The three buttons, three LEDs and beeper are under the control of the microcontroller, so can be used to implement a range of simple user interfaces.

And they have a 2 Mbit serial EEPROM chip built in on the board. This means they could be programmed to do things like:

·         Record live data logs from MEMS 3/2J/1.9 or Lucas 5AS. The logs could be downloaded to a PC over USB afterward.

·         “Smart” data logging … watching for a given fault condition and then logging for a given time period.

o   Which could use a rolling log to record the bit before the fault happened as well as the bit after.

·         Read and store the firmware and map from an ECU. The EEPROM is large enough to hold complete read of any of the ECUs.

·         Write a new firmware and map to an ECU (remote mapping delivery).

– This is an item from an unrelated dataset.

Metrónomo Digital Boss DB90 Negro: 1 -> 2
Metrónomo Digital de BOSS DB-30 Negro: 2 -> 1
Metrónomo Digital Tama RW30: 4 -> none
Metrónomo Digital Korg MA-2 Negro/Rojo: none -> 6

·         ECU deep cloning.

·         OBDII map switching.

·         Probably lots of other things I haven’t thought of yet! Let me have any bright ideas.

Rev 2.0

The design above is a prototype “Rev 1.0”. I’ve since designed a production “Rev 2.0” which, amongst other minor enhancements, has robust external 5V regulator on the board, as I’ve found the tiny internal regulators on the Arduino board to be a bit fragile, even when stepping the external supply down from the nominal 12V to 9V externally first. Having said that … I’ve had ONE fail in these devices, and that was custom programmed and trying to run a brute-force seed-key crack on another ECU and had been running for 10 days x 24 hours flat out at the point where it failed, so it was getting a good hammering!

The Rev 2.0 boards are currently in production in China. Rev 1.0 and Rev 2.0 boards can both run exactly the same firmwares.